▶ Aim of the exercise
I'd like every entry returned exactly as it is, with the images left out.

*** Opening Listed records ***

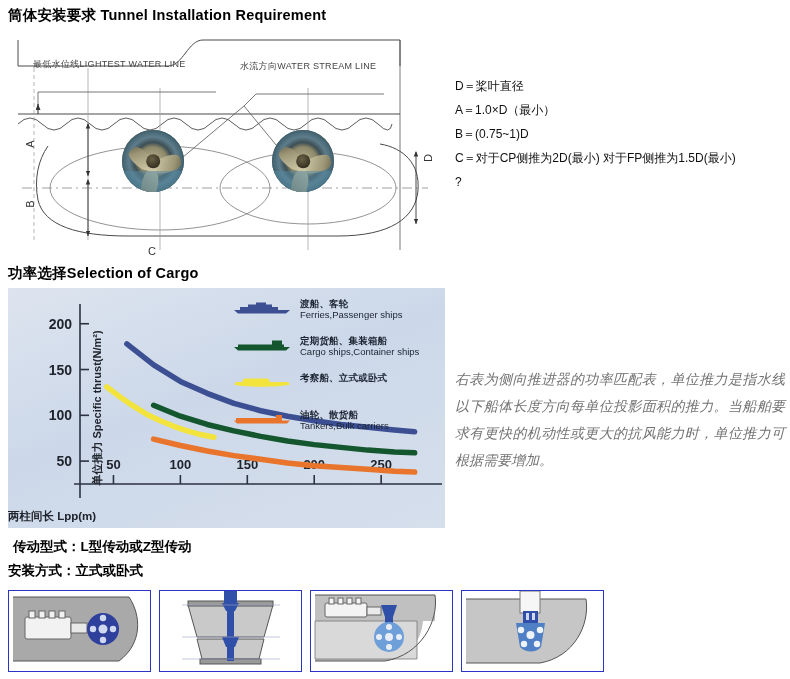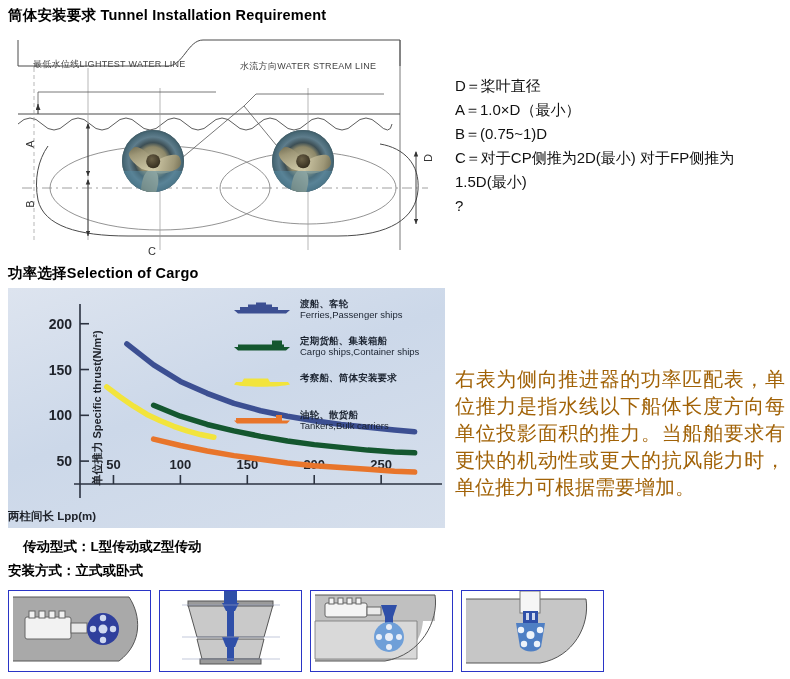--- a/index.html
+++ b/index.html
@@ -42,21 +42,21 @@
     background:radial-gradient(circle at 40% 35%,#6b6147,#241e13);
   }
   .prop-photo .tunnel-bot{
     position:absolute;left:0;bottom:0;width:100%;height:34%;
     background:rgba(86,137,160,.55);
   }
 
   
   .formula-block{
     position:absolute;left:455px;top:74px;width:325px;
-    font-size:15px;line-height:24px;color:#111;
+    font-size:12px;line-height:24px;color:#111;
   }
   .formula-block div{white-space:normal;}
 
   
   .chart-panel{
     position:absolute;left:8px;top:288px;width:437px;height:240px;
     background:linear-gradient(160deg,#dde4ef 0%,#ccd8e9 45%,#d6dfec 100%);
   }
   .chart-svg{position:absolute;left:0;top:0;}
   .axis-label-y{
@@ -69,21 +69,21 @@
   }
 
   .legend{position:absolute;left:232px;top:298px;width:205px;}
   .legend-row{position:relative;margin-bottom:7px;padding-left:68px;min-height:30px;}
   .legend-ship{position:absolute;left:0;top:3px;width:60px;height:13px;}
   .legend-cn{font-size:9.5px;font-weight:bold;color:#1b2330;line-height:11px;letter-spacing:.2px;}
   .legend-en{font-size:9.5px;color:#1b2330;line-height:11px;}
 
   .chart-note{
     position:absolute;left:455px;top:366px;width:330px;
-    font-size:20px;line-height:27px;color:#a16207;text-align:justify;
+    font-size:14px;line-height:27px;color:#737373;text-align:justify;font-style:italic;
   }
 
   
   .thumbs{position:absolute;left:8px;top:590px;display:flex;gap:8px;}
   .thumb{
     width:141px;height:80px;border:1.5px solid #2a35c6;background:#fff;
     position:relative;overflow:hidden;
   }
   .thumb svg{display:block;}
 </style>
@@ -219,34 +219,34 @@
       <svg class="legend-ship" viewBox="0 0 60 13">
         <path d="M2,9 L58,9 L54,12.5 L6,12.5 Z M6,9 L6,6.5 L52,6.5 L52,9 Z M40,6.5 L40,2.5 L50,2.5 L50,6.5 Z" fill="#14572f"></path>
       </svg>
       <div class="legend-cn">定期货船、集装箱船</div>
       <div class="legend-en">Cargo ships,Container ships</div>
     </div>
     <div class="legend-row">
       <svg class="legend-ship" viewBox="0 0 60 13">
         <path d="M2,9.5 C10,12.5 48,12.5 58,9.5 L56,7 L4,7 Z M10,7 L12,3.5 L36,3.5 L38,7 Z" fill="#f2e43c"></path>
       </svg>
-      <div class="legend-cn">考察船、筒体安装要求</div>
+      <div class="legend-cn">考察船、立式或卧式</div>
     </div>
     <div class="legend-row">
       <svg class="legend-ship" viewBox="0 0 60 13">
         <path d="M2,8.5 L58,8.5 L55,11.5 L5,11.5 Z M4,8.5 L4,6 L50,6 L50,8.5 Z M44,6 L44,3 L50,3 L50,6 Z" fill="#e8752b"></path>
       </svg>
       <div class="legend-cn">油轮、散货船</div>
       <div class="legend-en">Tankers,Bulk carriers</div>
     </div>
   </div>
 
   <div class="chart-note">右表为侧向推进器的功率匹配表，单位推力是指水线以下船体长度方向每单位投影面积的推力。当船舶要求有更快的机动性或更大的抗风能力时，单位推力可根据需要增加。</div>
 
-  <div class="sub-line" style="left:23px;top:538px;text-align:center;">传动型式：L型传动或Z型传动</div>
+  <div class="sub-line" style="left:13px;top:538px;text-align:center;">传动型式：L型传动或Z型传动</div>
   <div class="sub-line" style="left:8px;top:562px;">安装方式：立式或卧式</div>
 
   <div class="thumbs">
 
     <div class="thumb">
       <svg width="141" height="80" viewBox="0 0 141 80">
         <path d="M4,6 L120,6 C132,24 134,52 110,70 L4,70 Z" fill="#a9a9a9"></path>
         <path d="M4,6 L120,6 C132,24 134,52 110,70 L4,70" fill="none" stroke="#555" stroke-width="1"></path>
         <rect x="16" y="26" width="46" height="22" rx="2" fill="#f2f2f2" stroke="#666"></rect>
         <rect x="20" y="20" width="6" height="7" fill="#f2f2f2" stroke="#666"></rect>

*** Closing Listed records ***

▶ Answer space
--- a/index.html
+++ b/index.html
@@ -42,21 +42,21 @@
     background:radial-gradient(circle at 40% 35%,#6b6147,#241e13);
   }
   .prop-photo .tunnel-bot{
     position:absolute;left:0;bottom:0;width:100%;height:34%;
     background:rgba(86,137,160,.55);
   }
 
   
   .formula-block{
     position:absolute;left:455px;top:74px;width:325px;
-    font-size:15px;line-height:24px;color:#111;
+    font-size:12px;line-height:24px;color:#111;
   }
   .formula-block div{white-space:normal;}
 
   
   .chart-panel{
     position:absolute;left:8px;top:288px;width:437px;height:240px;
     background:linear-gradient(160deg,#dde4ef 0%,#ccd8e9 45%,#d6dfec 100%);
   }
   .chart-svg{position:absolute;left:0;top:0;}
   .axis-label-y{
@@ -69,21 +69,21 @@
   }
 
   .legend{position:absolute;left:232px;top:298px;width:205px;}
   .legend-row{position:relative;margin-bottom:7px;padding-left:68px;min-height:30px;}
   .legend-ship{position:absolute;left:0;top:3px;width:60px;height:13px;}
   .legend-cn{font-size:9.5px;font-weight:bold;color:#1b2330;line-height:11px;letter-spacing:.2px;}
   .legend-en{font-size:9.5px;color:#1b2330;line-height:11px;}
 
   .chart-note{
     position:absolute;left:455px;top:366px;width:330px;
-    font-size:20px;line-height:27px;color:#a16207;text-align:justify;
+    font-size:14px;line-height:27px;color:#737373;text-align:justify;font-style:italic;
   }
 
   
   .thumbs{position:absolute;left:8px;top:590px;display:flex;gap:8px;}
   .thumb{
     width:141px;height:80px;border:1.5px solid #2a35c6;background:#fff;
     position:relative;overflow:hidden;
   }
   .thumb svg{display:block;}
 </style>
@@ -219,34 +219,34 @@
       <svg class="legend-ship" viewBox="0 0 60 13">
         <path d="M2,9 L58,9 L54,12.5 L6,12.5 Z M6,9 L6,6.5 L52,6.5 L52,9 Z M40,6.5 L40,2.5 L50,2.5 L50,6.5 Z" fill="#14572f"></path>
       </svg>
       <div class="legend-cn">定期货船、集装箱船</div>
       <div class="legend-en">Cargo ships,Container ships</div>
     </div>
     <div class="legend-row">
       <svg class="legend-ship" viewBox="0 0 60 13">
         <path d="M2,9.5 C10,12.5 48,12.5 58,9.5 L56,7 L4,7 Z M10,7 L12,3.5 L36,3.5 L38,7 Z" fill="#f2e43c"></path>
       </svg>
-      <div class="legend-cn">考察船、筒体安装要求</div>
+      <div class="legend-cn">考察船、立式或卧式</div>
     </div>
     <div class="legend-row">
       <svg class="legend-ship" viewBox="0 0 60 13">
         <path d="M2,8.5 L58,8.5 L55,11.5 L5,11.5 Z M4,8.5 L4,6 L50,6 L50,8.5 Z M44,6 L44,3 L50,3 L50,6 Z" fill="#e8752b"></path>
       </svg>
       <div class="legend-cn">油轮、散货船</div>
       <div class="legend-en">Tankers,Bulk carriers</div>
     </div>
   </div>
 
   <div class="chart-note">右表为侧向推进器的功率匹配表，单位推力是指水线以下船体长度方向每单位投影面积的推力。当船舶要求有更快的机动性或更大的抗风能力时，单位推力可根据需要增加。</div>
 
-  <div class="sub-line" style="left:23px;top:538px;text-align:center;">传动型式：L型传动或Z型传动</div>
+  <div class="sub-line" style="left:13px;top:538px;text-align:center;">传动型式：L型传动或Z型传动</div>
   <div class="sub-line" style="left:8px;top:562px;">安装方式：立式或卧式</div>
 
   <div class="thumbs">
 
     <div class="thumb">
       <svg width="141" height="80" viewBox="0 0 141 80">
         <path d="M4,6 L120,6 C132,24 134,52 110,70 L4,70 Z" fill="#a9a9a9"></path>
         <path d="M4,6 L120,6 C132,24 134,52 110,70 L4,70" fill="none" stroke="#555" stroke-width="1"></path>
         <rect x="16" y="26" width="46" height="22" rx="2" fill="#f2f2f2" stroke="#666"></rect>
         <rect x="20" y="20" width="6" height="7" fill="#f2f2f2" stroke="#666"></rect>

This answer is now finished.